How does the investment strategy of an insurance company differ from a mutual fund?
A mutual fund is essentially a short-term product and for their managers liquidity - inflows and outflows - is a big worry, which is why the churning of portfolios is relatively higher. However, this is not the case with life insurance for two reasons. One, there is tremendous potential for growth as there is a large untapped market available.
Hence, liquidity is not an issue as life insurance companies always witness net inflows not only from the new policies but also from renewal premium of old policies on a regular basis. The other advantage is that Ulips are long-term products that help investors to save systematically to achieve their financial goals such as retirement or child's future amongst others. Thus, the objective of the life insurance fund manager is to give a superior risk adjusted return over a long term period.

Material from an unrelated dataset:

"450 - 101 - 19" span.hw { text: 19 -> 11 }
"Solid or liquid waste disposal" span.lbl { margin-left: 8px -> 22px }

Being a long-term investor, are you predominantly large-cap focussed?
We adopt a conservative investment philosophy as we sell a lot of policies in tier-II and tier-III cities and the average premium size is between Rs 20,000-25,000 per annum. The primary objective of most of our customers is to achieve their long-term financial goals, rather than playing the markets. Thus, bulk of our investments is in large-caps.
Historical data suggests that in the long run large-caps tend to outperform mid-caps on a risk adjusted basis, though both may perform equally well in absolute terms. However, we selectively invest in mid-caps and small-caps as well. Having said that, the mix also depends on the objective of the underlying fund option. For example, we have a range of flexi funds where the exposure to mid and small caps would be significant.
Would you be a buyer in the current market? What is your view on the recent correction?
Our view on the market is for five-ten years. As long as the quality of management of a company is good and the stock trades at reasonable valuations, in the long term we would be buyers. Thus, we are unaffected by short-term gyrations and perceived high valuations.
The recent correction is healthy for long-term investors like us as it gives better opportunity to buy quality stocks. Our experience of the past three corrections in March, August and May (last year) is that there has been more buying into equity from investors to re-adjust the asset allocation mix.
What kind of returns should one expect from the current levels?
The economy is expected to grow at a nominal rate of 14-15 per cent considering inflation of 5-6 per cent. Thus, it would be reasonable to expect an annual return of 14-15 per cent though it will be accompanied by considerable volatility. Also, though the current rate of profit growth for the Indian corporate sector is in the mid-twenties, one can conservatively assume that profit growth will definitely remain in the mid-teens over the long run.
What sectors are you looking at?
We are bullish on sectors, which are interest rate sensitive and also benefitted from the country's economic growth (capital goods and engineering) and domestic consumption (retail and telecom).